[Data excerpts]
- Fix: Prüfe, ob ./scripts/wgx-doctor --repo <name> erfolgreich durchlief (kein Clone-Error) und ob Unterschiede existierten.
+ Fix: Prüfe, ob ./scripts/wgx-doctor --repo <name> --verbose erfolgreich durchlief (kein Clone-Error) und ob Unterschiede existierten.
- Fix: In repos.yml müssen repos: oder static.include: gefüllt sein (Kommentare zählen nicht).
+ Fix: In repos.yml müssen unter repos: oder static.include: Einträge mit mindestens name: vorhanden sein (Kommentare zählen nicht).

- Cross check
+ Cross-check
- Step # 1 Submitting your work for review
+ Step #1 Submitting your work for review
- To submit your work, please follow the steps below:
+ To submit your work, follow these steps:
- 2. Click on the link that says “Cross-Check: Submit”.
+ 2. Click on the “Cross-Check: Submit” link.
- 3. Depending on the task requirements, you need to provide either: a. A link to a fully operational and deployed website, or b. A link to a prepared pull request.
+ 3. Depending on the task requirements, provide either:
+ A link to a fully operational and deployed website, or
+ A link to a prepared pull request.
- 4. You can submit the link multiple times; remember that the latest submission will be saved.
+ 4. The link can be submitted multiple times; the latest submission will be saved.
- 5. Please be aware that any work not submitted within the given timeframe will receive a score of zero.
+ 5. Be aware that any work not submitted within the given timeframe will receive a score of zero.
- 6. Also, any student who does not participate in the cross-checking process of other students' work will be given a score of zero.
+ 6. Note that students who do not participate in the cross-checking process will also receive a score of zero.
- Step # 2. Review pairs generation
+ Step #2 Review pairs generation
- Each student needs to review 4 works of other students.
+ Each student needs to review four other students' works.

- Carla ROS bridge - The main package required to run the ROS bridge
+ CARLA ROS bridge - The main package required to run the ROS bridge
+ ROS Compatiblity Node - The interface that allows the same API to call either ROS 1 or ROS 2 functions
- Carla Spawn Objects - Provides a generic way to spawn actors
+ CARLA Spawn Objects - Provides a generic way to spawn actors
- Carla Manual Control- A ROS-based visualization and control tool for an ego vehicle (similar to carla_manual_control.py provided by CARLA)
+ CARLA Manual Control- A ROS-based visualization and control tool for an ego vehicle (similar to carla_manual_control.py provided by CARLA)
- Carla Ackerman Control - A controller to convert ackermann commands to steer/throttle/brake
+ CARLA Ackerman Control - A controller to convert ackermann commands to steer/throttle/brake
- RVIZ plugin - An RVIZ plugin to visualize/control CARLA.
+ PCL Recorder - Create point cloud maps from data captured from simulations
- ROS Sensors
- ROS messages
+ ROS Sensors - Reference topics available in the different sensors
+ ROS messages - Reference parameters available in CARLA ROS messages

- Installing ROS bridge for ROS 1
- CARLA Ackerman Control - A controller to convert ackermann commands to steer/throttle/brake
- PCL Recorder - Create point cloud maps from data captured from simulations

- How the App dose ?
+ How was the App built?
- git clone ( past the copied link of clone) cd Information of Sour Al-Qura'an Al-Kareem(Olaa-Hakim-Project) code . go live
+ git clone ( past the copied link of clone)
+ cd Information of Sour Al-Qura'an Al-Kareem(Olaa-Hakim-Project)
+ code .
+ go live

## Problem statement
If a line in the data above contains "captured", return that line.

## Written reply
+ PCL Recorder - Create point cloud maps from data captured from simulations
- PCL Recorder - Create point cloud maps from data captured from simulations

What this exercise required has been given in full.